**Aim of the task**
For each line below that holds the string "align", add one to a tally; report that tally alone.

**Input**
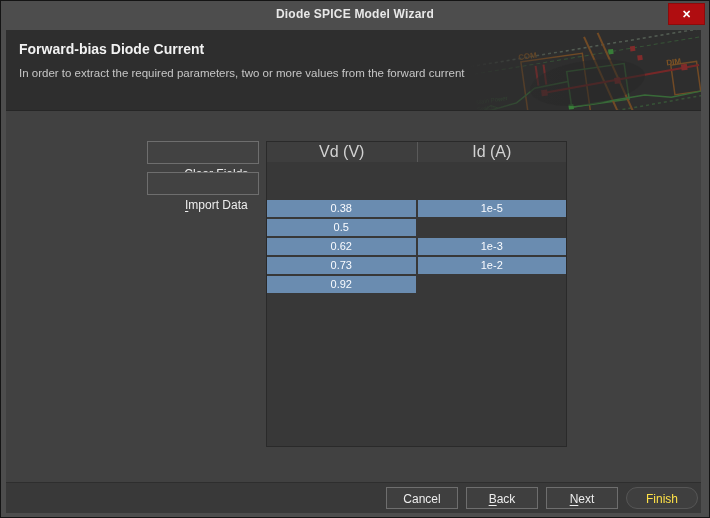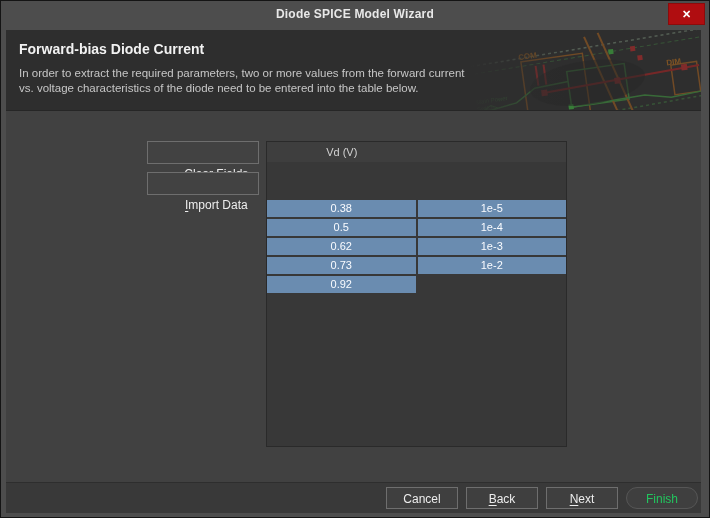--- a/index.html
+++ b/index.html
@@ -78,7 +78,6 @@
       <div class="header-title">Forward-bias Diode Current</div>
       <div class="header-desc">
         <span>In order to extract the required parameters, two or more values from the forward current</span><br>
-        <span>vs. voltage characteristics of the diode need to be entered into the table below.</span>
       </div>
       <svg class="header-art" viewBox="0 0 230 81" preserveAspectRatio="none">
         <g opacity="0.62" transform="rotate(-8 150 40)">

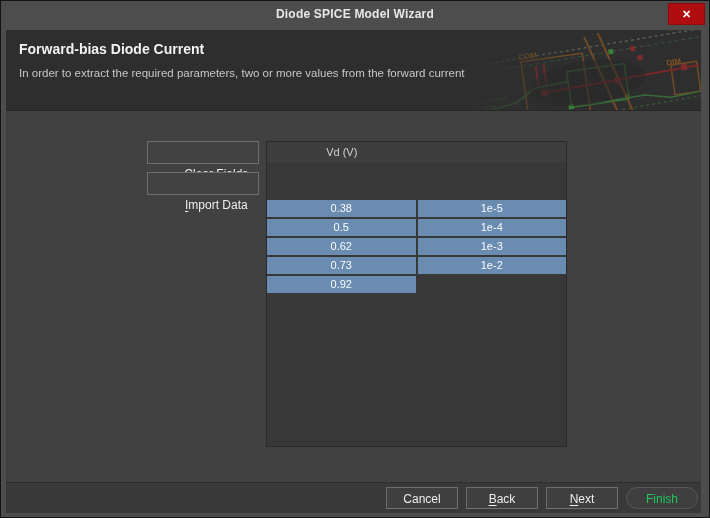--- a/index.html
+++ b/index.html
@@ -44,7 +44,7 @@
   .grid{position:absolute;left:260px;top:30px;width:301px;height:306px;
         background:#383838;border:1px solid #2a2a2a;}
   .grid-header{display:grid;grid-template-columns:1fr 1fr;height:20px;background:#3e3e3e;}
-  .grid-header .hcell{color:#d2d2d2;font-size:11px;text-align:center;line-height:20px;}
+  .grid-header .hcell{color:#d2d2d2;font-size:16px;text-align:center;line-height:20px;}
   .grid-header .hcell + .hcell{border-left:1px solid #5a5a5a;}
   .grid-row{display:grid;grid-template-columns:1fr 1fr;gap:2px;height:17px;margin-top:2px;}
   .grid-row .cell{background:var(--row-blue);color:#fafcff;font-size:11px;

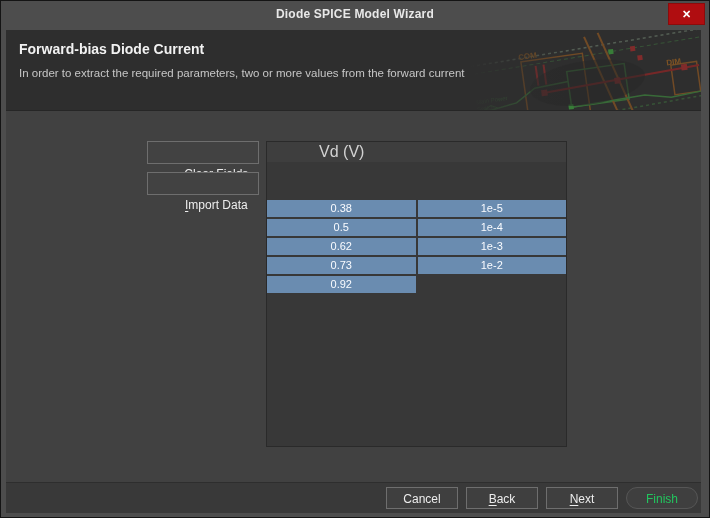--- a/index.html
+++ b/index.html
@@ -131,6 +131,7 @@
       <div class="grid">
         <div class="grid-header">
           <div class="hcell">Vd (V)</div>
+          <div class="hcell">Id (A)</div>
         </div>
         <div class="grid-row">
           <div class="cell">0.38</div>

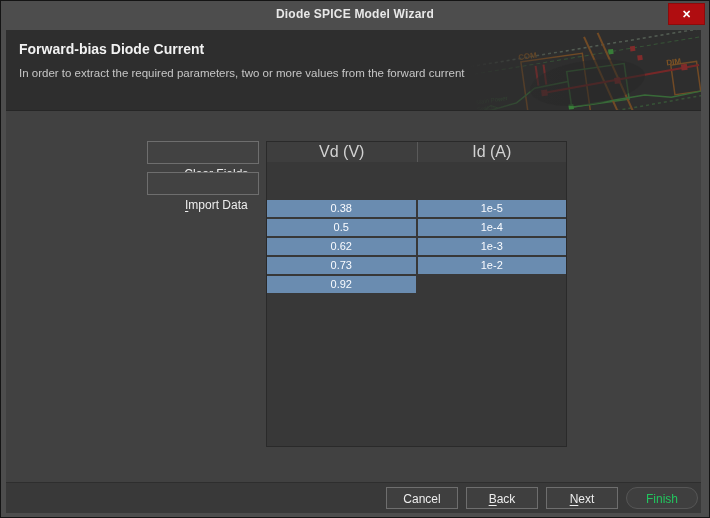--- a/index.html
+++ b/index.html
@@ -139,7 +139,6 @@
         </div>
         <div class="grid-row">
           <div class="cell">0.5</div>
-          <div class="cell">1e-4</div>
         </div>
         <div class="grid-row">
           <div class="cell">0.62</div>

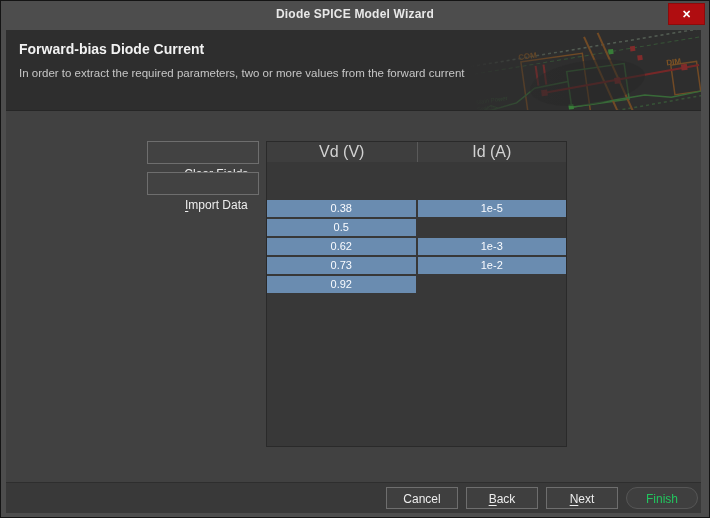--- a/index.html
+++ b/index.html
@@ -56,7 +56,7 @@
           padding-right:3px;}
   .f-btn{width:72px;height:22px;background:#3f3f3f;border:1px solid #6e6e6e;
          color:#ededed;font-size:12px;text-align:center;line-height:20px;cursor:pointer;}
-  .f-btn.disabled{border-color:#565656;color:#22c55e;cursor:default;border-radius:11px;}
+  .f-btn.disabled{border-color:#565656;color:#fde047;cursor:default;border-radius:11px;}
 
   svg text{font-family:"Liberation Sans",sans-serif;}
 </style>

**Result for this task**
3